If the bill becomes law, and the study commission it creates is formed, adequately financed, and prepares its report on time, the General Assembly would take up the question of establishing a single-payer health care system in 2011.
The commission would be made up of 23 members. It would explore how a single-payer system not managed or controlled by the state government would work and how, if the state is not paying for health care services on behalf of Colorado residents, the system could be financed.
The proposed Colorado Health Care Authority would have to raise funds privately to pay for its work. If enough funds were not raised by July 1, 2011, the work of the commission would end.
The cost of the commission's work is estimated to be about $1.4 million.

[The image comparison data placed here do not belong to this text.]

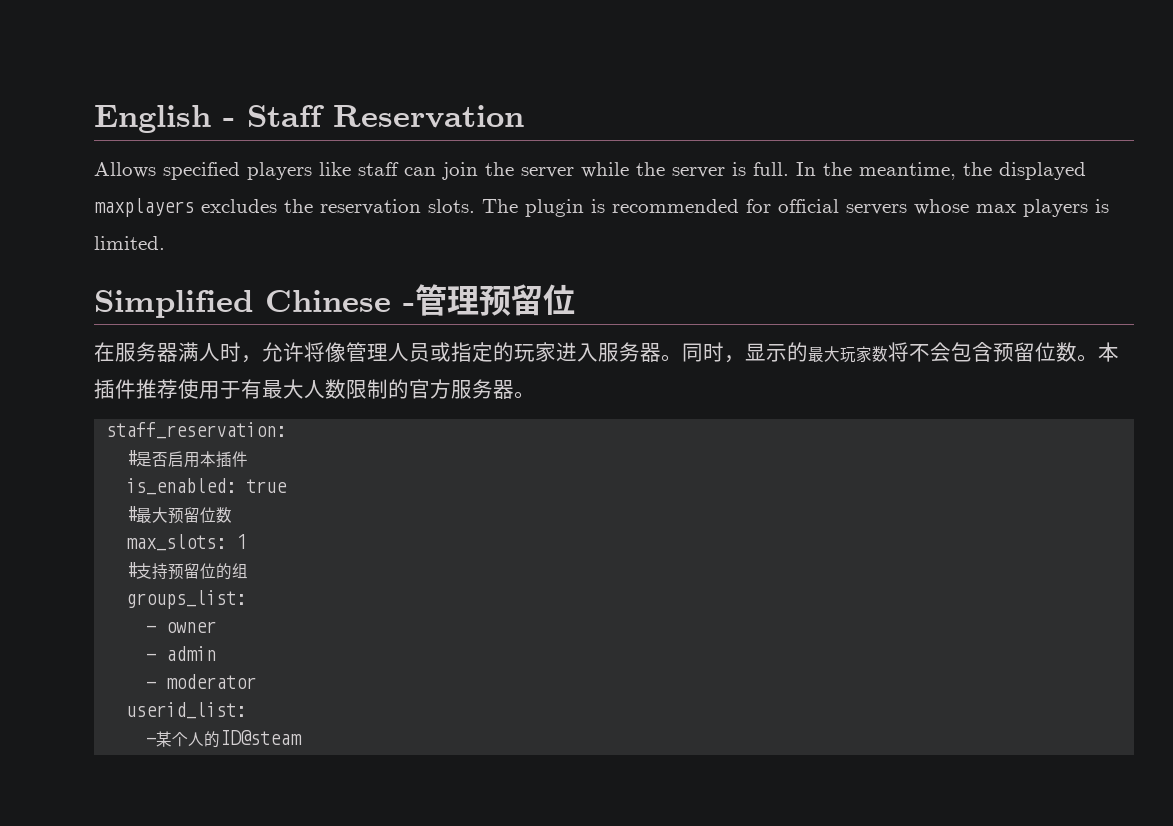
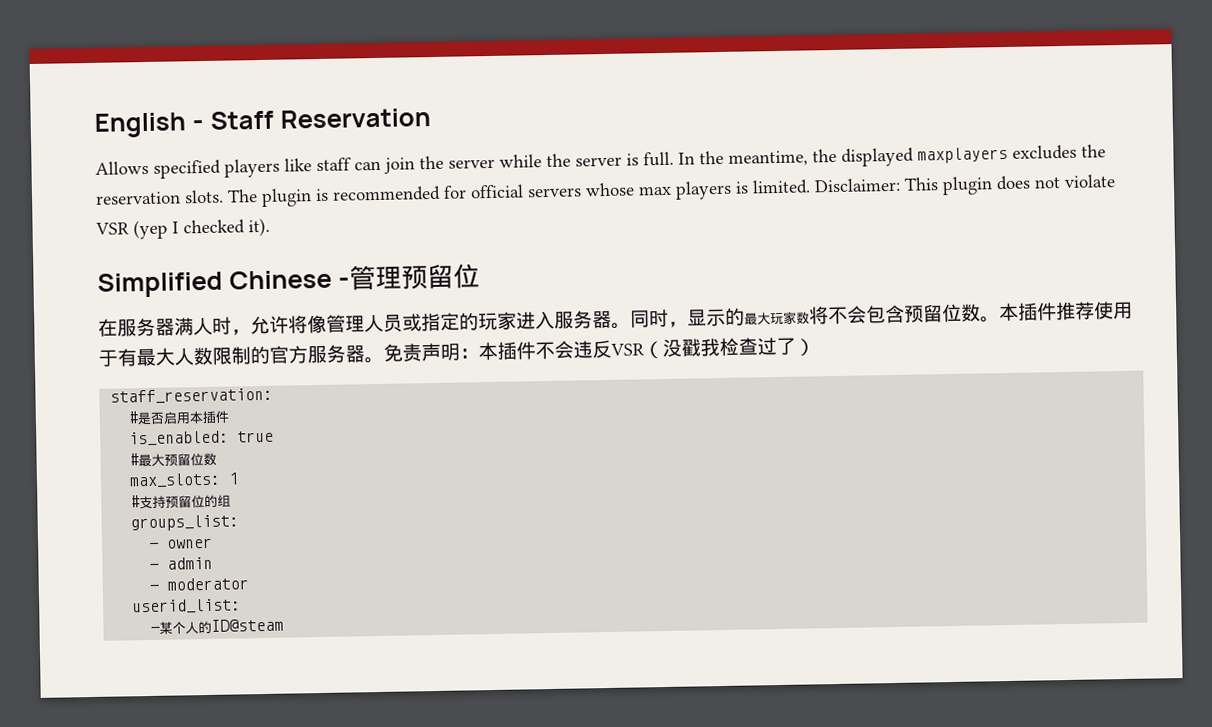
(165, 243) none -> [814,174,1115,196] [95,217,270,240] Disclaimer: This plugin does not violate VSR (yep I checked it).
(535, 395) none -> [383,337,815,362] 免责声明：本插件不会违反VSR（没戳我检查过了）

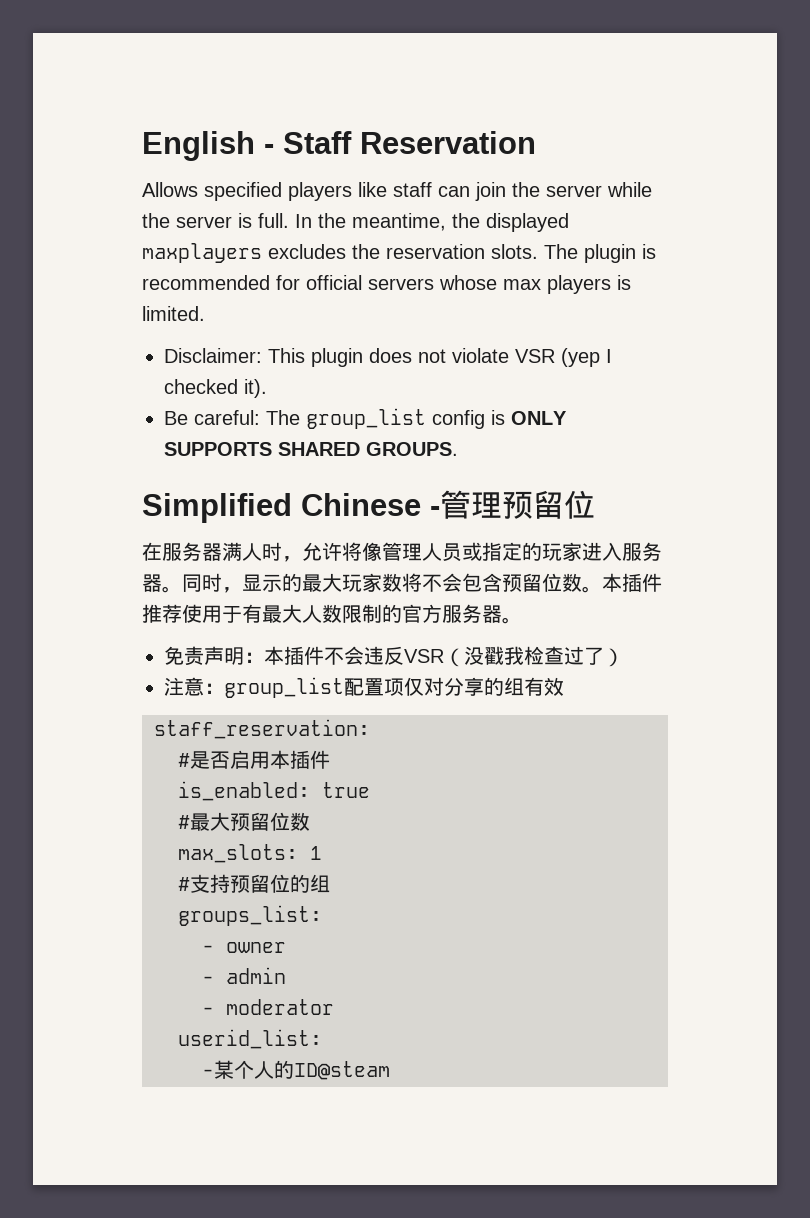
(811, 187) none -> (205, 313) //
(270, 227) none -> [164,408,567,429] [164,442,458,456] // Be careful: The group_list config is ONLY SUPPORTS SHARED GROUPS.
(384, 360) none -> (522, 620) //
(815, 347) none -> [164,677,564,698] // 注意：group_list配置项仅对分享的组有效

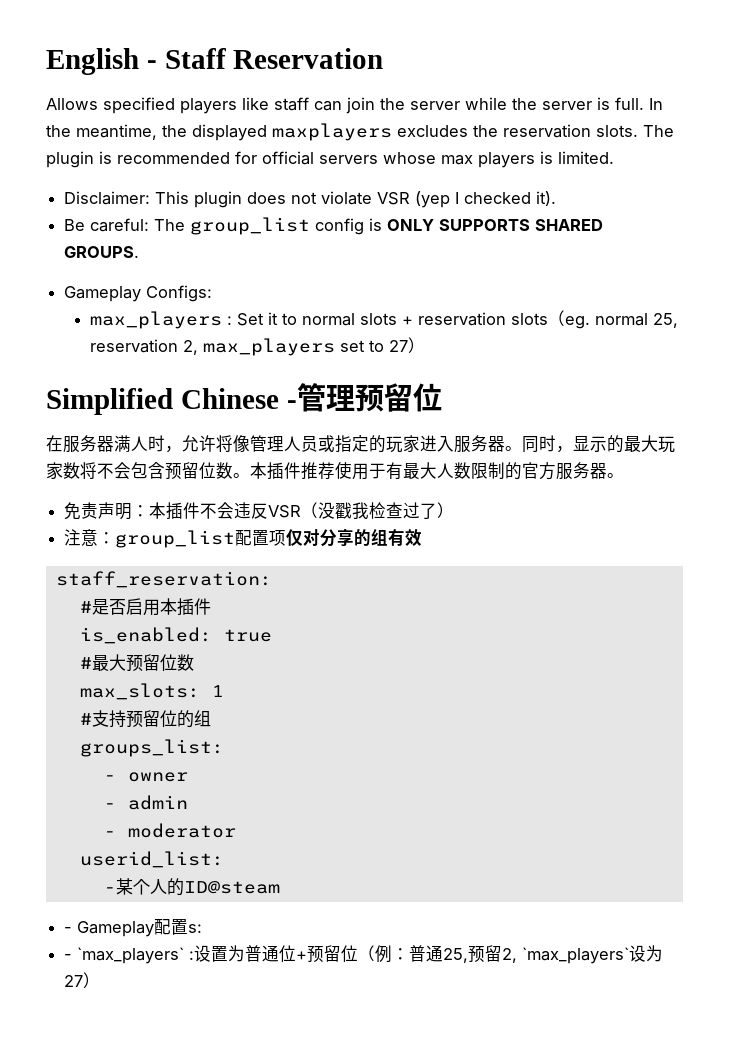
(458, 449) none -> [64,285,213,302] [89,310,678,329] [89,337,425,356] // Gameplay Configs: // max_players : Set it to normal slots + reservation slots（eg. normal 25, reservation 2, max_players set to 27）
(390, 1070) none -> [64,919,203,937] [64,945,664,964] [64,972,101,988] // - Gameplay配置s: // - `max_players` :设置为普通位+预留位（例：普通25,预留2, `max_players`设为27）

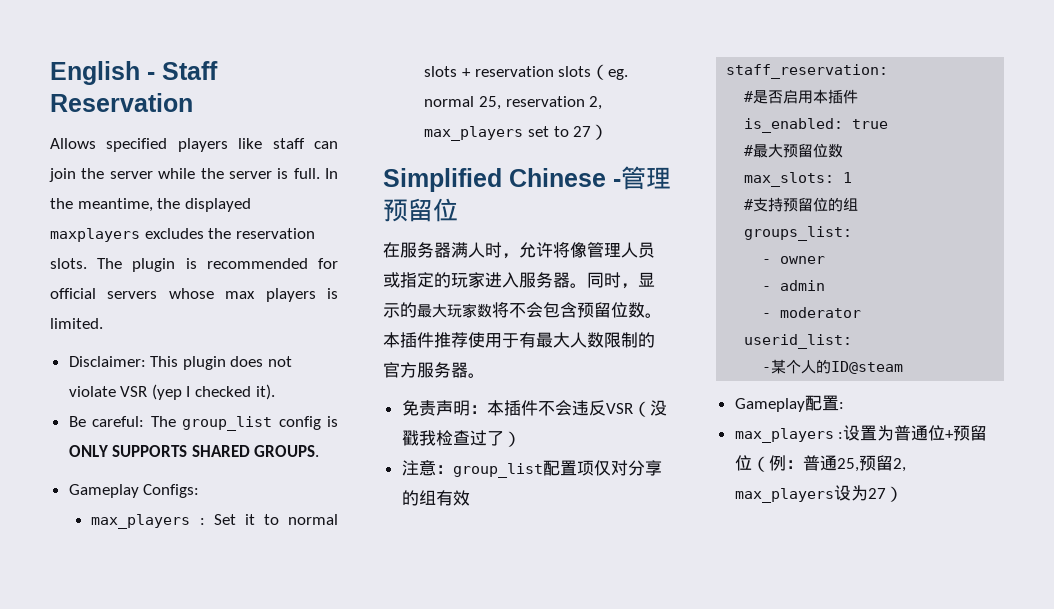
[64,927,73,933] - -> (904, 367) none
[188,924,203,933] [64,947,185,964] s: // - `max_players` -> [838,402,844,409] [734,428,834,443] : // max_players
[522,947,630,964] `max_players` -> [734,488,834,503] max_players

A commission established in 2007 by Gov. Bill Ritter, which also studied health care delivery in the state, said that a single-payer health care system merited further study but did not include it in a list of recommendations for reform Because members concluded existing federal law does not permit a state to adopt a single-payer delivery system.
A report issued by the Colorado Health Institute in 2006 said that 17 percent of the state's residents do not have health insurance.
The House Business Affairs & Labor Committee sent the bill to the House Appropriations Committee on a 5-4 vote.
With the exceptions of Rep. Joe Rice, D-Littleton, and Rep. Larry Liston, R-Colorado Springs, who were absent, all of the committee's Democrats supported the bill and all of the panel's GOP members opposed it.